Peter Isard, 59, a patient at The Royal Marsden, said:

“Initially after diagnosis, I went onto hormone therapy and then chemotherapy. Six months after finishing chemotherapy, my PSA rose rapidly and I was told my chance of living for two years would be quite low. I came to The Royal Marsden for a second opinion and Prof de Bono found I had a genetic mutation that would make me suitable for an olaparib trial.”

“I’ve been on the drug for almost two years now. I had a number of tumours in my lymph nodes, but now there is only one that is visible and I feel incredibly lucky not to have experienced any side-effects whatsoever.”

Professor Paul Workman, Chief Executive of The Institute of Cancer Research, London, said:

“It is great to see that this treatment, which we learned how to genetically targeted at the ICR, can successfully hit an Achiles heel in some men with advanced prostate cancer.

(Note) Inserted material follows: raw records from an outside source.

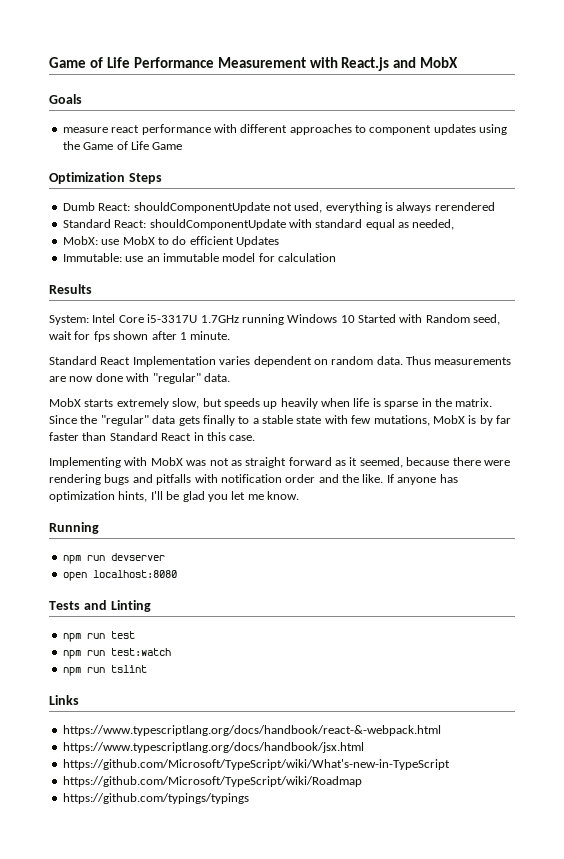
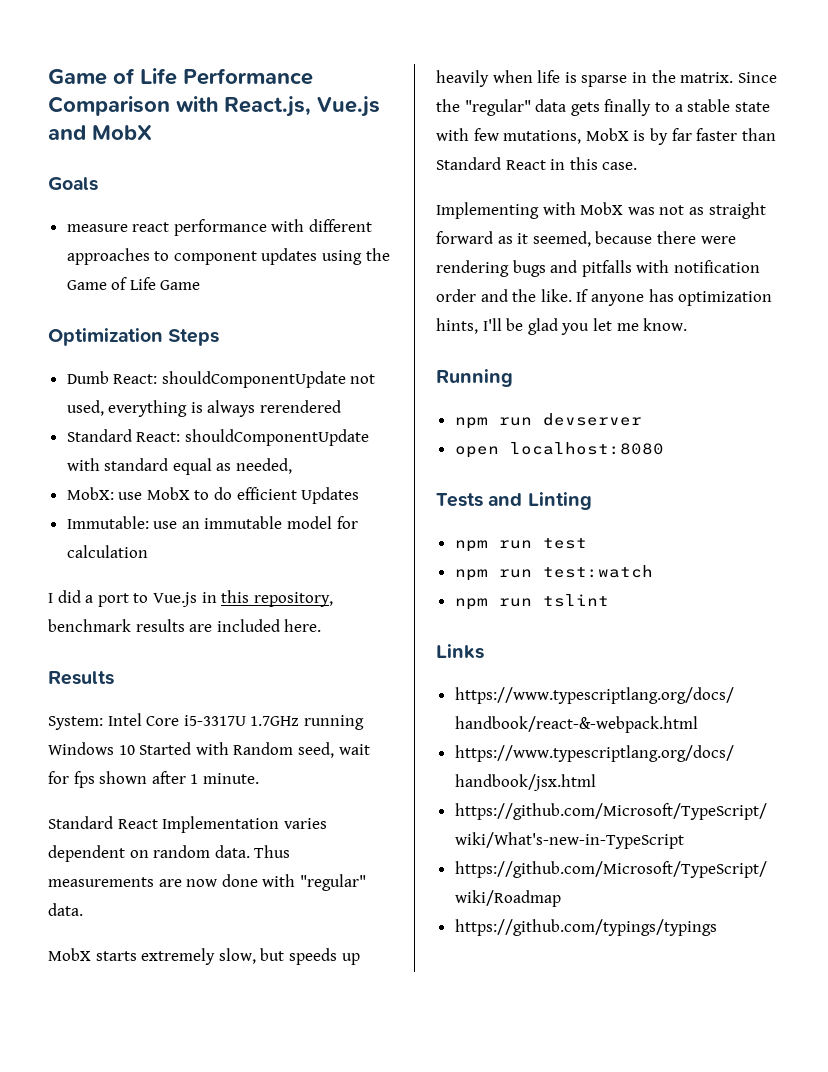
[217,57,390,71] Measurement with React.js -> [48,96,380,117] Comparison with React.js, Vue.js
(336, 257) none -> [48,590,333,607] [48,619,322,632] // I did a port to Vue.js in this repository, benchmark results are included here.

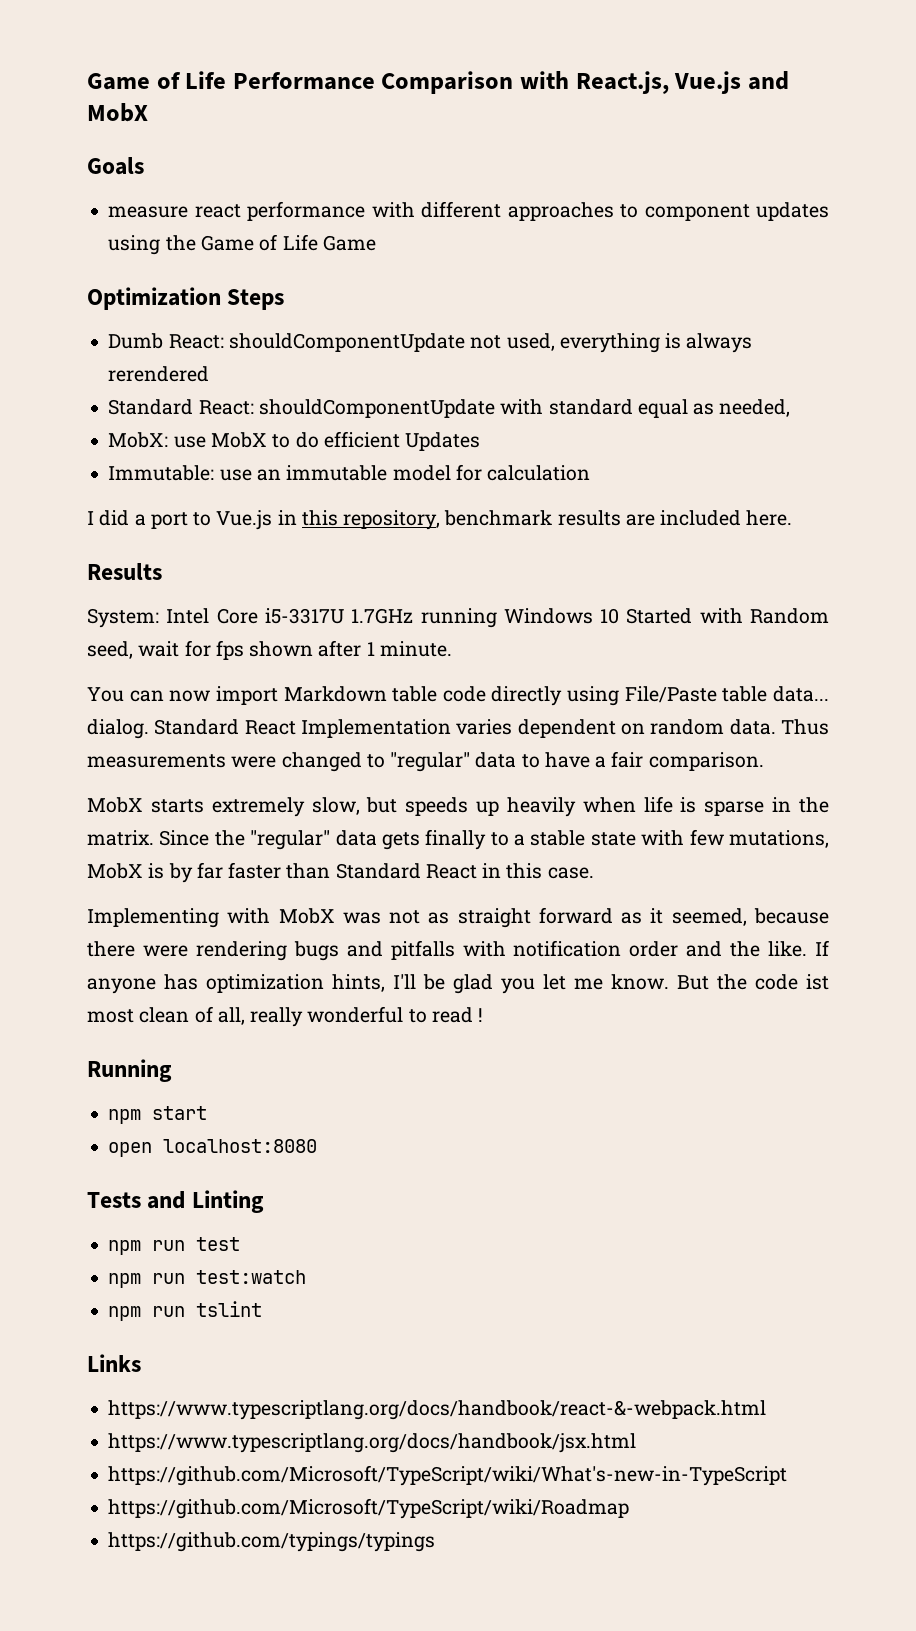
(259, 778) none -> [87,686,829,706] [87,719,149,739] You can now import Markdown table code directly using File/Paste table data... dialog.
[158,874,366,891] [48,903,83,916] are now done with "regular" data. -> [231,751,764,772] were changed to "regular" data to have a fair comparison.
(688, 324) none -> [677,974,829,990] [87,1006,484,1027] But the code ist most clean of all, really wonderful to read !
[498,413,642,426] run devserver -> [152,1106,208,1120] start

These landmark findings mean that olaparib is now set to become the first ever genetically targeted drug for the disease.”

“The next step will be to find new ways to combine olaparib with other treatments in order to prevent or overcome drug resistance. It is this kind of research, which aims to target cancer’s lethal ability to adapt and evolve, which we will be conducting in our pioneering Centre for Cancer Drug Discovery once it opens later this year.”